Content revision data:
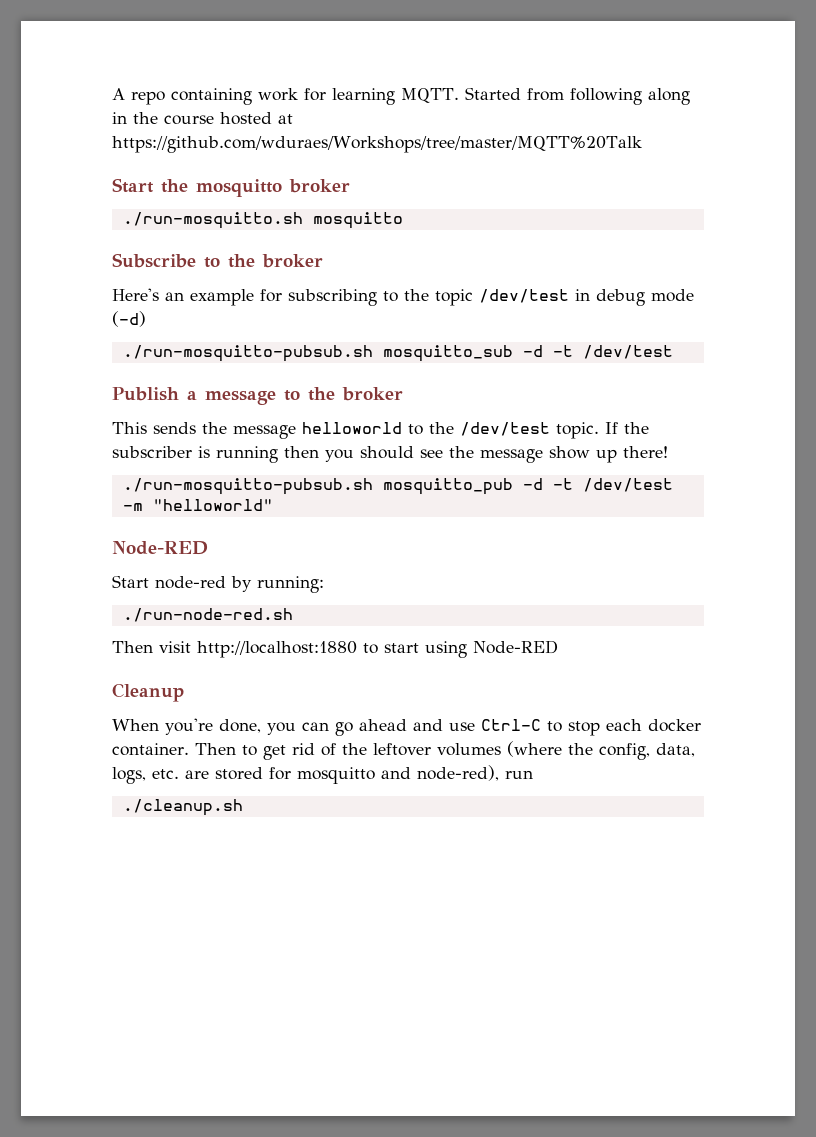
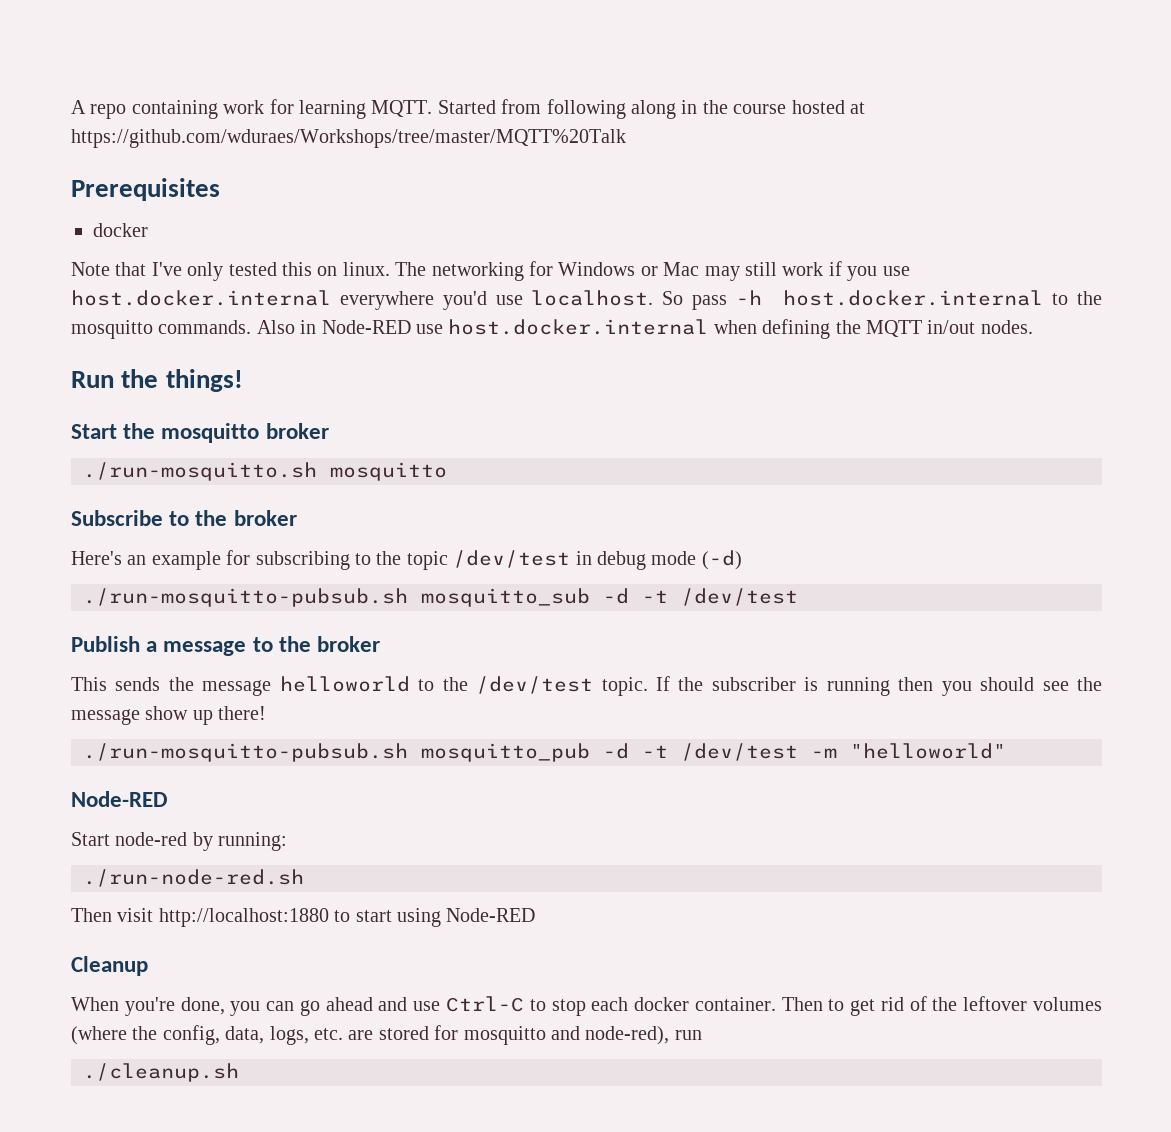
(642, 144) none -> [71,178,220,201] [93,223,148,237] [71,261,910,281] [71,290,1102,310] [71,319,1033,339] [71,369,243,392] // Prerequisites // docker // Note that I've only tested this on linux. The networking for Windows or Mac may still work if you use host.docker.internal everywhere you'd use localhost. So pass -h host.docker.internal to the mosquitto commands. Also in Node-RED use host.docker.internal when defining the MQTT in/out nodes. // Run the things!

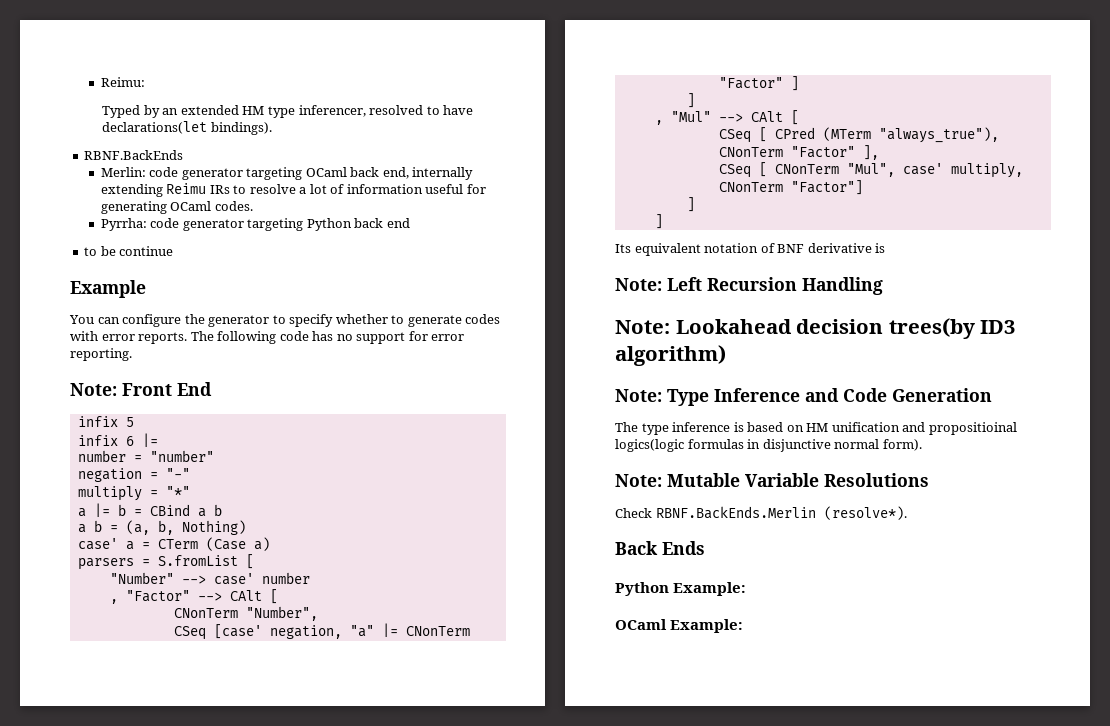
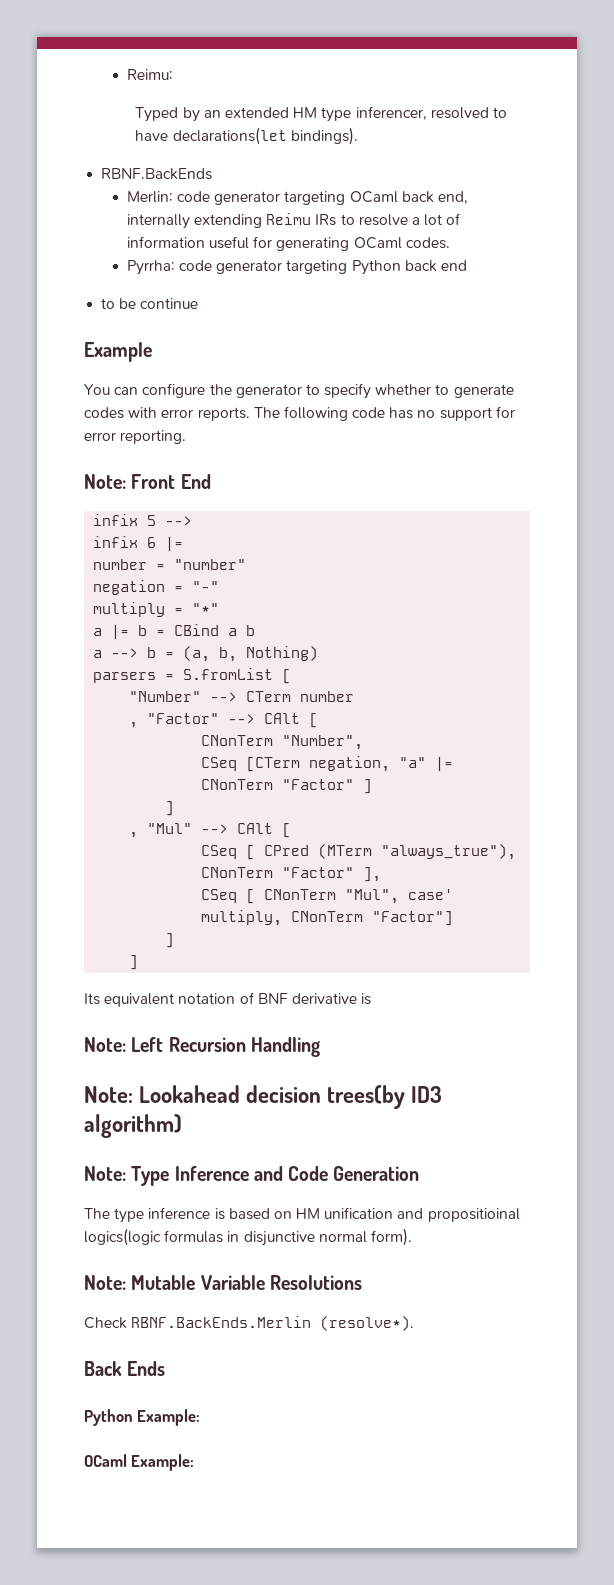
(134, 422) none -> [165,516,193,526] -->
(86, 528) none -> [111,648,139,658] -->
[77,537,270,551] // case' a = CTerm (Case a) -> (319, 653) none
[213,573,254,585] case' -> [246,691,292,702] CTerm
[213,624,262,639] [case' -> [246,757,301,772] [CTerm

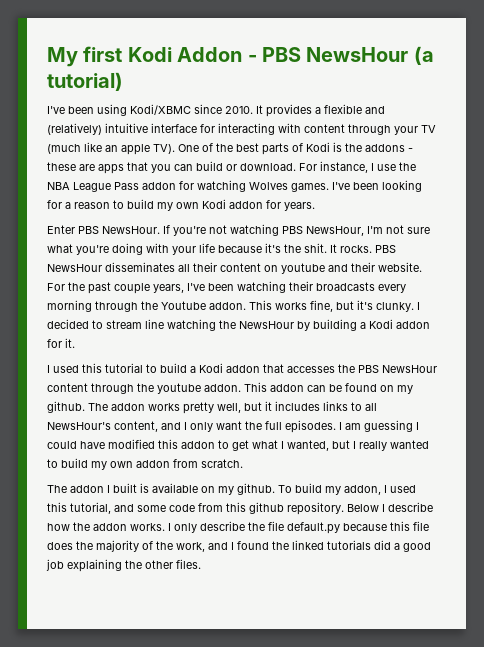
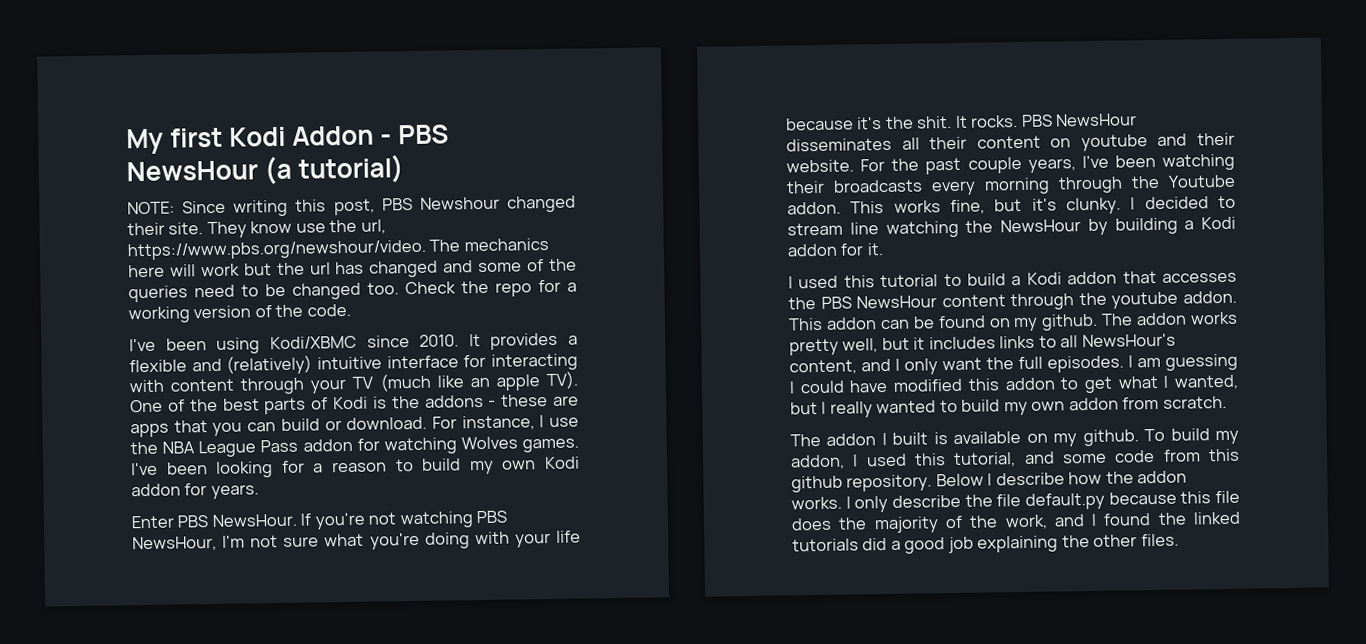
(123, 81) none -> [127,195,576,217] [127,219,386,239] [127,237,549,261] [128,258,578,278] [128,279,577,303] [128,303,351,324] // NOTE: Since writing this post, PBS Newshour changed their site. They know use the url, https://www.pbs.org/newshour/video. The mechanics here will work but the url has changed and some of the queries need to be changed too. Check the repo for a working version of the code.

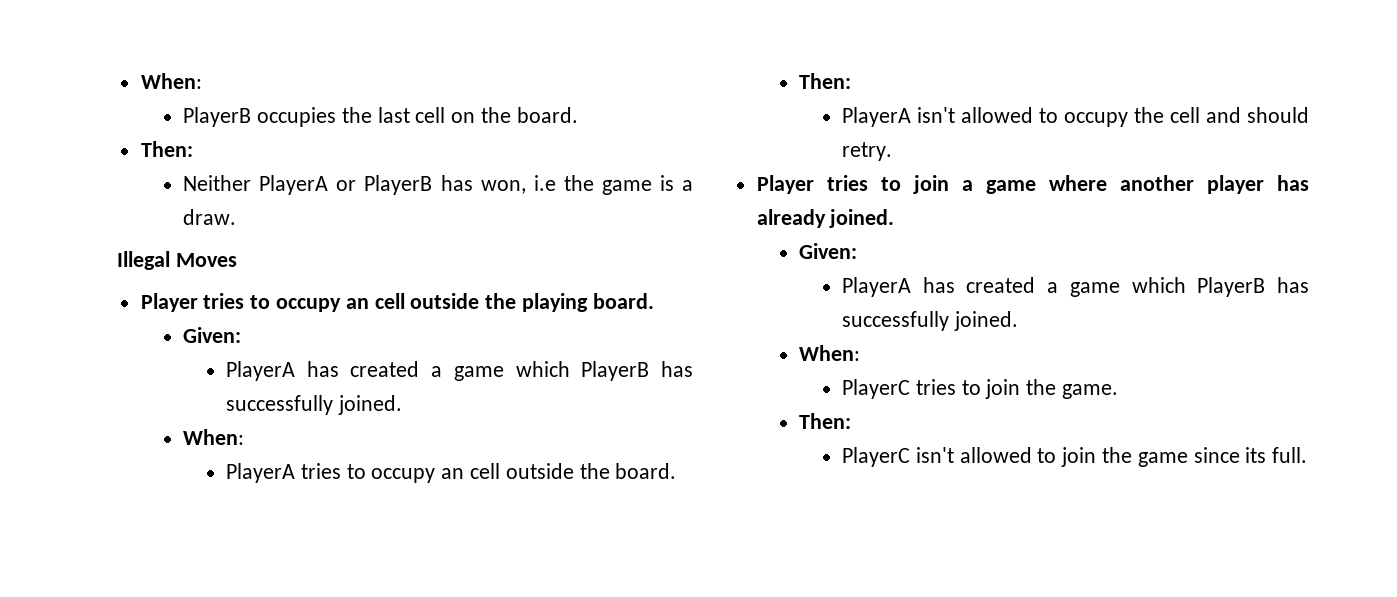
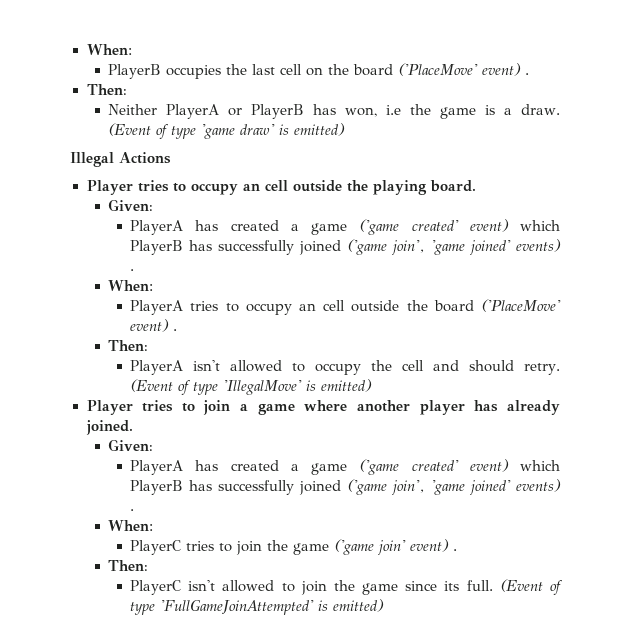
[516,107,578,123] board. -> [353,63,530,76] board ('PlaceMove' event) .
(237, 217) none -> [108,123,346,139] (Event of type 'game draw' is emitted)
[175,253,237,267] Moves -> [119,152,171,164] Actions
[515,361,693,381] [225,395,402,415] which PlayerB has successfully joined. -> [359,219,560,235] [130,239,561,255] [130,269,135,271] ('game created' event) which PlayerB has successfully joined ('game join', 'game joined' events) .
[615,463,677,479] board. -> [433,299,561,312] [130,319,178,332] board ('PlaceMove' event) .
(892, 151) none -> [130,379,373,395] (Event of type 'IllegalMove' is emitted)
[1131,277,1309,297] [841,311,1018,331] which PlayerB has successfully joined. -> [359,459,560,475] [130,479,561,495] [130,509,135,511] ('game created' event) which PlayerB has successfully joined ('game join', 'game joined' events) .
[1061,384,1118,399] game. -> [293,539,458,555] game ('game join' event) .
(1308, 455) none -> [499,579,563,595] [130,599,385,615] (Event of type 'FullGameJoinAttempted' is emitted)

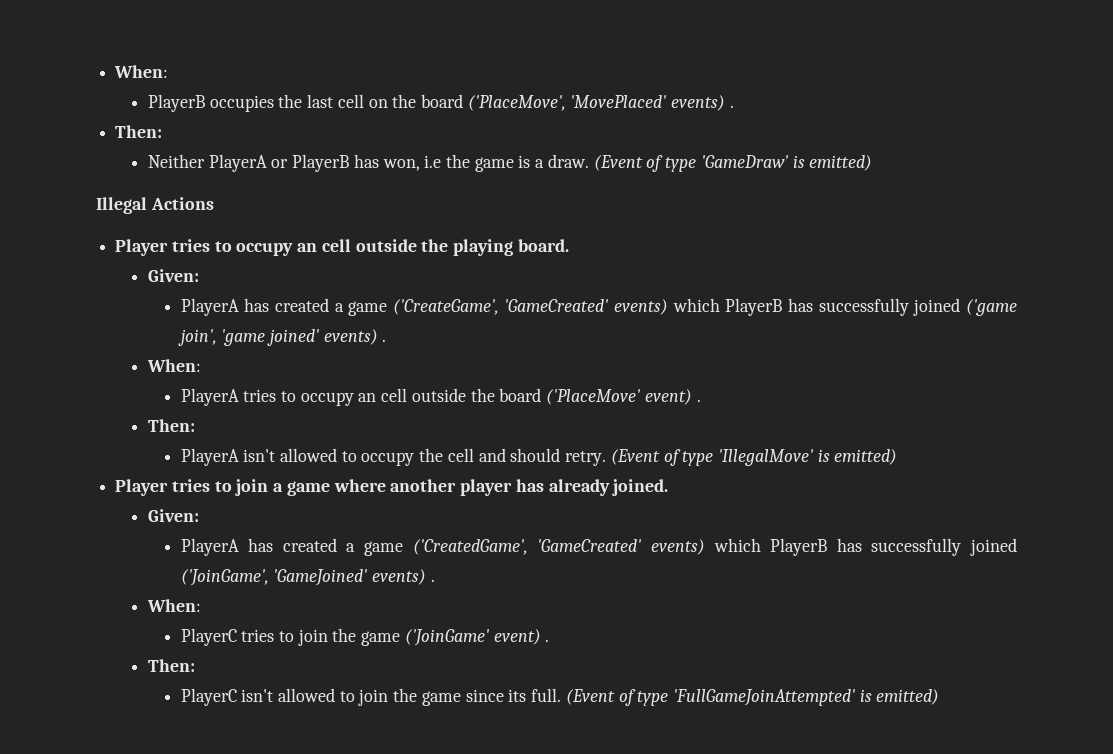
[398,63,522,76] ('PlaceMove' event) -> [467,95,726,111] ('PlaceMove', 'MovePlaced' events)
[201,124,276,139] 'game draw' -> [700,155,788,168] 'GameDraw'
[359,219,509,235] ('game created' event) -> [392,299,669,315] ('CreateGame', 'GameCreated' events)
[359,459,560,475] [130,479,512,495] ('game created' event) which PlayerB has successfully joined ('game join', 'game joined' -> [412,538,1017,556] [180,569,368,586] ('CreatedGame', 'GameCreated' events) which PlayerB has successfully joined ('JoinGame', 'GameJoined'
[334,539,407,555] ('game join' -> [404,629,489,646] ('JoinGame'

▶ **Work item**
Set down again, word for word, the stretch of records from the line with "[515,361,693,381] [225,395,402,415] which" to the line with "(892, 151) none", both of those lines included.

▶ **Solved problem**
[515,361,693,381] [225,395,402,415] which PlayerB has successfully joined. -> [359,219,560,235] [130,239,561,255] [130,269,135,271] ('game created' event) which PlayerB has successfully joined ('game join', 'game joined' events) .
[615,463,677,479] board. -> [433,299,561,312] [130,319,178,332] board ('PlaceMove' event) .
(892, 151) none -> [130,379,373,395] (Event of type 'IllegalMove' is emitted)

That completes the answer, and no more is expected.